Records provided: Begin

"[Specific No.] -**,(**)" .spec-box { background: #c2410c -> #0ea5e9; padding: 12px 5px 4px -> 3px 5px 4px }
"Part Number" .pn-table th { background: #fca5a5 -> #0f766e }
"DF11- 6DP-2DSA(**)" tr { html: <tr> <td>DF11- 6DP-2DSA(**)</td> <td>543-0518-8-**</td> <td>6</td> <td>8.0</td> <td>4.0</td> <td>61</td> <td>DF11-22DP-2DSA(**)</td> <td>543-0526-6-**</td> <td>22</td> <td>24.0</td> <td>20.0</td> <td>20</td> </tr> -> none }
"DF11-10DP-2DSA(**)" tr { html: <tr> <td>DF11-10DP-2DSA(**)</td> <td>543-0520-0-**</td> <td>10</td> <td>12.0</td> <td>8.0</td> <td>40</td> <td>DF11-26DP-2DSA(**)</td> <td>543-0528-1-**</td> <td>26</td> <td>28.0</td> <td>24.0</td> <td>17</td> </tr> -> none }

Records provided: End
Records provided: Begin

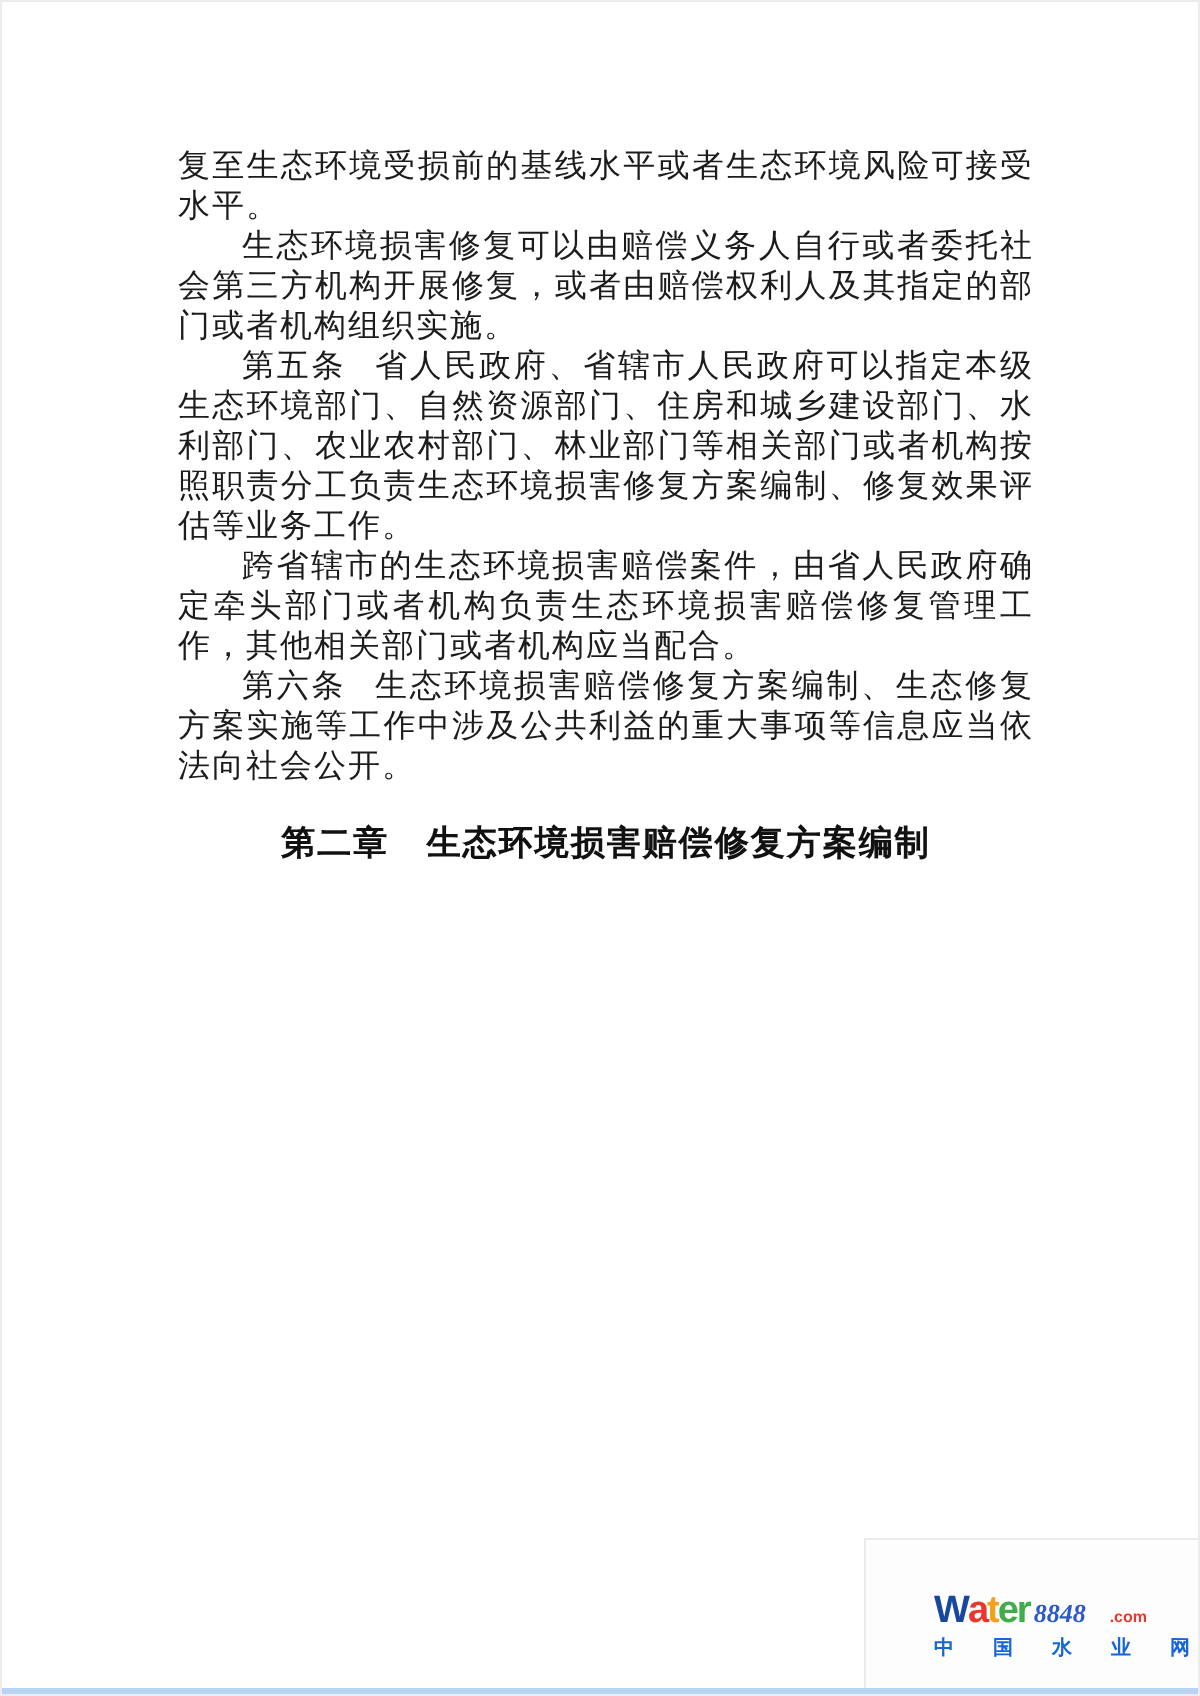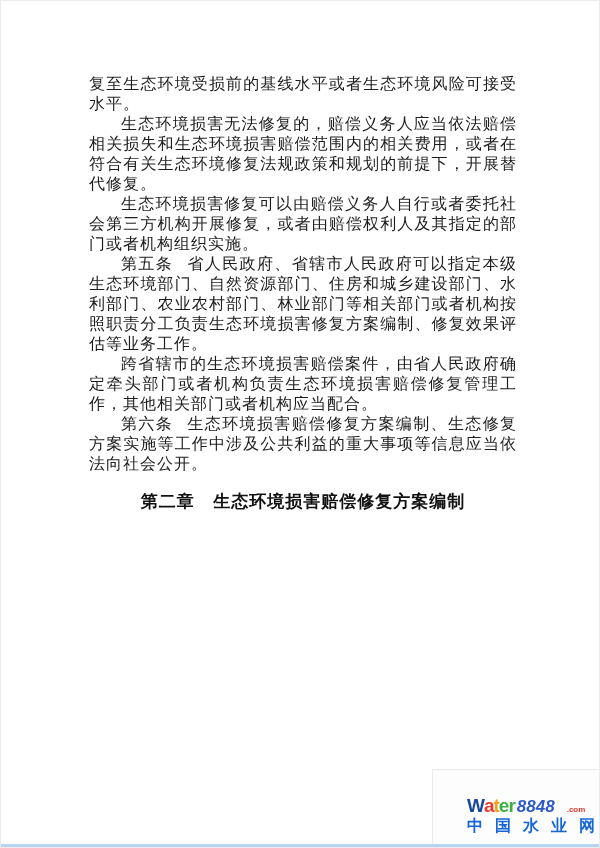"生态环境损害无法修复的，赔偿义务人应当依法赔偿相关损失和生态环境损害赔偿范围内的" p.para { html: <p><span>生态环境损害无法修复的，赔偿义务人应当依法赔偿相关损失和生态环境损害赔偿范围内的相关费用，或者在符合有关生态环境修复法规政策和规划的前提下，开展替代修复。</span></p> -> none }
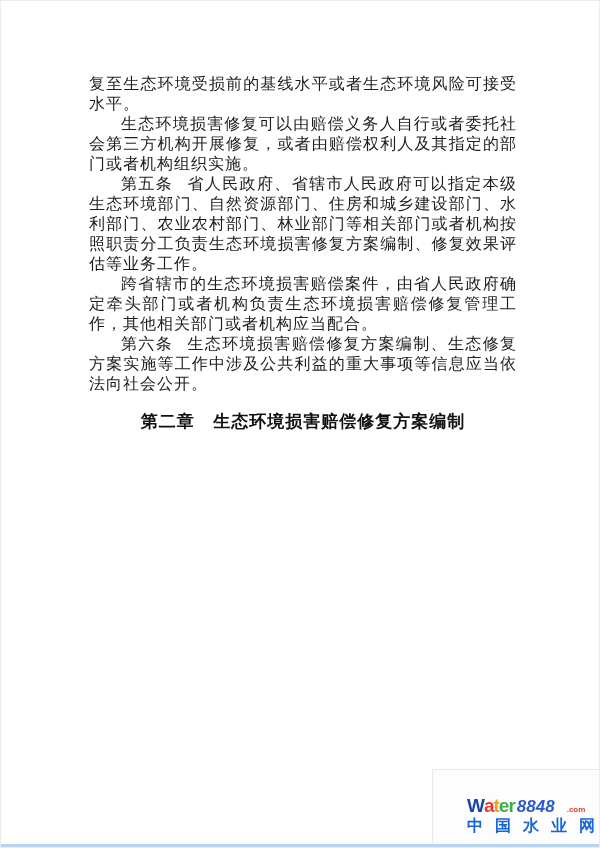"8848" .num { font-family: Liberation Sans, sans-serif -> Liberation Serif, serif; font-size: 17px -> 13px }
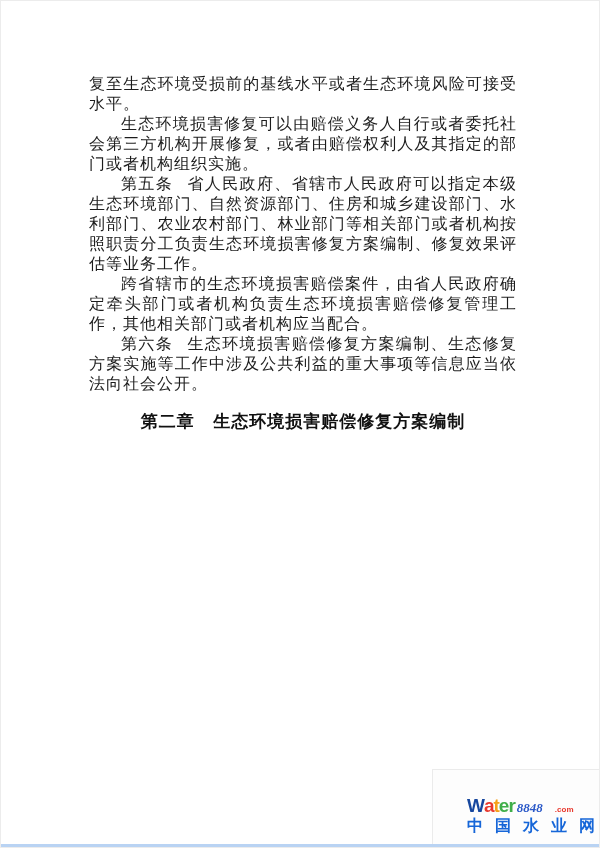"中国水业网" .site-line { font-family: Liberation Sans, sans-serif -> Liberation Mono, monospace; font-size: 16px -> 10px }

Records provided: End

- What to produce: For this task, return exactly the stretch of the listing above from the line with "Liberation Serif, serif;" through the line with "Liberation Mono, monospace;", inclusive and without pictures.

- Result below:
"8848" .num { font-family: Liberation Sans, sans-serif -> Liberation Serif, serif; font-size: 17px -> 13px }
"中国水业网" .site-line { font-family: Liberation Sans, sans-serif -> Liberation Mono, monospace; font-size: 16px -> 10px }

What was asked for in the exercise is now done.